Here is the order. The savings depend entirely on your access pattern — I will not promise you a number I can’t see — but the mistakes below are so common that the question is usually how much, not whether. One number is just arithmetic: cold data that moves from S3 Standard ($0.023/GB-month) to Glacier Deep Archive ($0.00099/GB-month) drops about 96% on the storage line for those bytes, and on an observability platform I ran — logs aged past 90 days into Deep Archive — that is exactly the lever that did the work. S3 cost optimization is the same boring discipline as the rest of the bill: see it, then decide what each byte should actually cost.

First, see the bill before you touch it

You cannot optimize what you cannot measure, and S3’s default billing view tells you nearly nothing useful. Turn on S3 Storage Lens before anything else. The free tier gives you 62 metrics at the bucket level with 14 days of history, and crucially it includes cost-optimization metrics out of the box — including “Incomplete multipart upload bytes greater than 7 days old,” which is the single most common source of money disappearing into storage nobody knows exists (AWS S3 Storage Lens docs, accessed 2026-06-18).

Storage Lens free metrics answer the three questions that decide everything that follows:

  1. Which buckets hold the most bytes?
  2. What storage class is that data sitting in right now?
  3. Where are the incomplete multipart uploads?

For deeper per-prefix analysis or a longer history, Advanced metrics (15 months of data, recommendations) costs extra — worth it for a large estate, overkill for a single small account. Start free. Pay for advanced only once the free tier has told you the estate is big enough to justify it.

Pair this with S3 Storage Class Analysis on your busiest buckets. It watches access patterns and tells you which objects are candidates to move to Infrequent Access — so you set lifecycle thresholds from data, not from a guess.

Second, fix the silent leak: incomplete multipart uploads

This is the one nobody finds on their own, so it goes near the top.

When you upload a large object in parts and the upload fails partway — a dropped connection, a crashed job, an SDK that didn’t clean up — the parts that did land stay in the bucket. You are billed for that storage. They do not appear in the normal object listing. They accumulate for years, and on a long-lived account the orphaned parts can add up to a meaningful fraction of the bill before anyone notices.

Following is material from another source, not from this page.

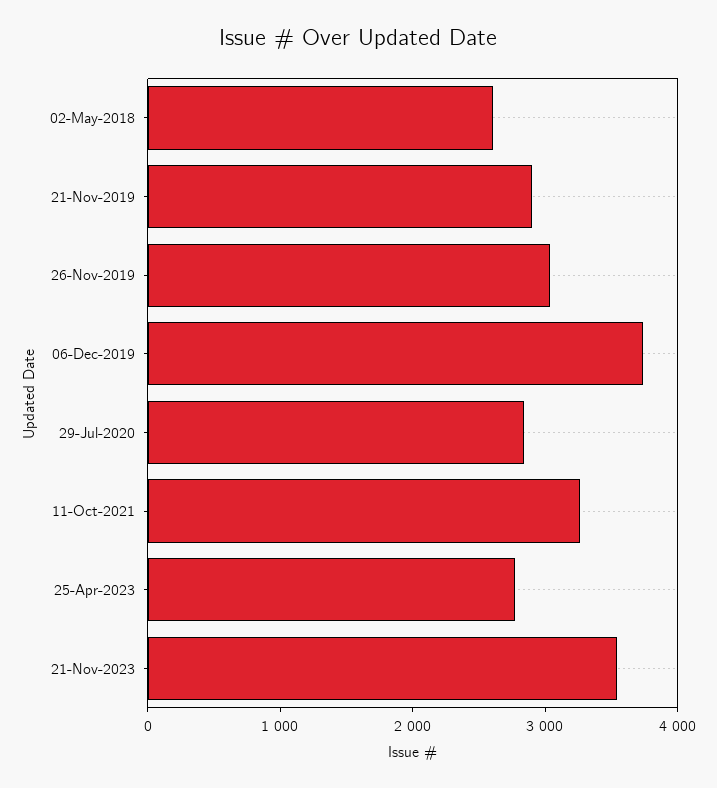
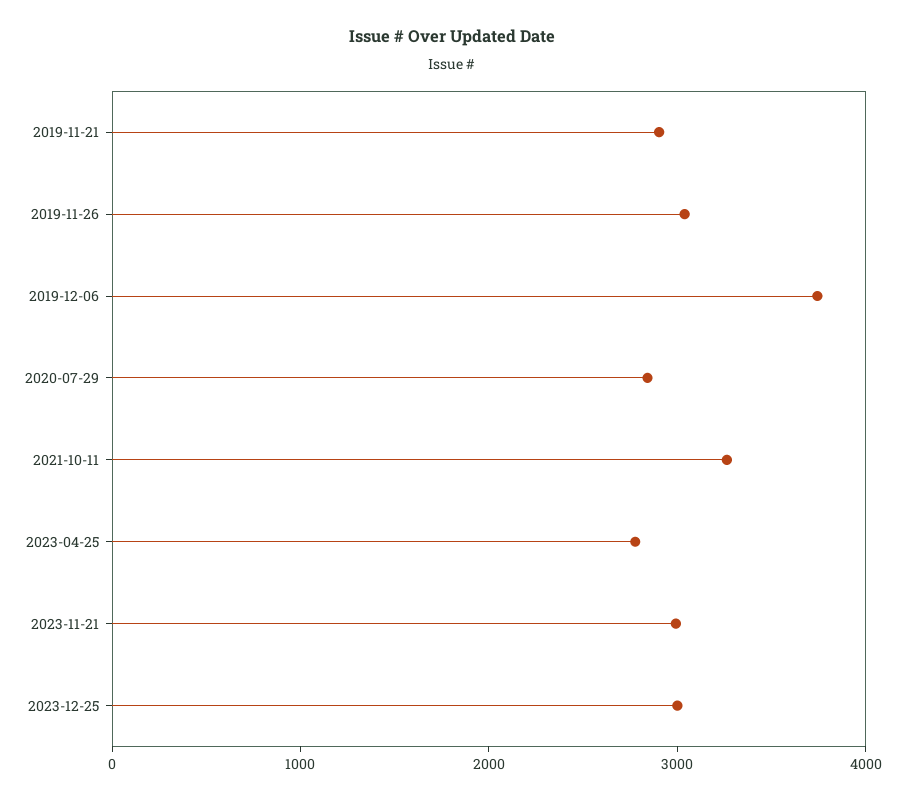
02-May-2018: 2600 -> none
21-Nov-2023: 3600 -> 3000
2023-12-25: none -> 3000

The fix is one lifecycle rule, applied to every bucket:

{
  "Rules": [
    {
      "ID": "abort-incomplete-mpu",
      "Status": "Enabled",
      "Filter": { "Prefix": "" },
      "AbortIncompleteMultipartUpload": { "DaysAfterInitiation": 7 }
    }
  ]
}

AWS supports a lifecycle rule that stops multipart uploads not completed within a set number of days and deletes the orphaned parts — and it applies to both existing and future uploads (AWS lifecycle config for incomplete MPU, accessed 2026-06-18). Seven days is the standard value; it is long enough that no legitimate in-flight upload gets killed, short enough that garbage doesn’t pile up. And per AWS, removing incomplete multipart parts via lifecycle does not trigger early-delete charges — so there is no downside.

Set this rule on every bucket you own, today, before you do anything else. It is the cheapest win in the whole playbook.

Third, get the data into the right storage class

S3 storage classes span a roughly 23x price range, and the only thing separating them is access pattern. Here is the ladder, US East (N. Virginia), per GB-month:

Class$/GB-monthMin durationMin object sizeUse it for
S3 Standard$0.023nonenoneActive, frequently read data
Standard-IA$0.012530 days128 KBRead a few times a month
One Zone-IA~$0.0130 days128 KBReproducible IA data, single-AZ OK
Glacier Instant Retrieval$0.00490 days128 KBArchive needing instant access
Glacier Flexible Retrieval$0.003690 daysArchive, minutes-to-hours retrieval
Glacier Deep Archive~$0.00099180 daysCompliance, rarely-ever read

Storage prices and the minimum-duration / minimum-size rules are from AWS primary docs (storage classes, Glacier classes, accessed 2026-06-18). Two rules carry most of the risk:

  • Minimum storage duration. Delete a Standard-IA object before 30 days and you still pay the full 30. Glacier Flexible and Instant bill a 90-day minimum; Deep Archive bills 180. Move data down the ladder only when it will actually sit there. Putting short-lived data in Glacier is a way to pay more, not less.
  • Minimum billable object size. Standard-IA, One Zone-IA, and Glacier Instant bill every object as if it were at least 128 KB. A bucket of 10 KB thumbnails moved to Standard-IA gets billed at 128 KB each — you pay for 12x the bytes you store. Small objects stay in Standard. This is the trap that quietly reverses the savings.

The decision rule is simple. Frequently read → Standard. Read occasionally, objects over 128 KB → Standard-IA. Rarely read but must be instant → Glacier Instant Retrieval. Archive you can wait minutes-to-hours for → Glacier Flexible. Compliance data you’ll likely never read → Deep Archive.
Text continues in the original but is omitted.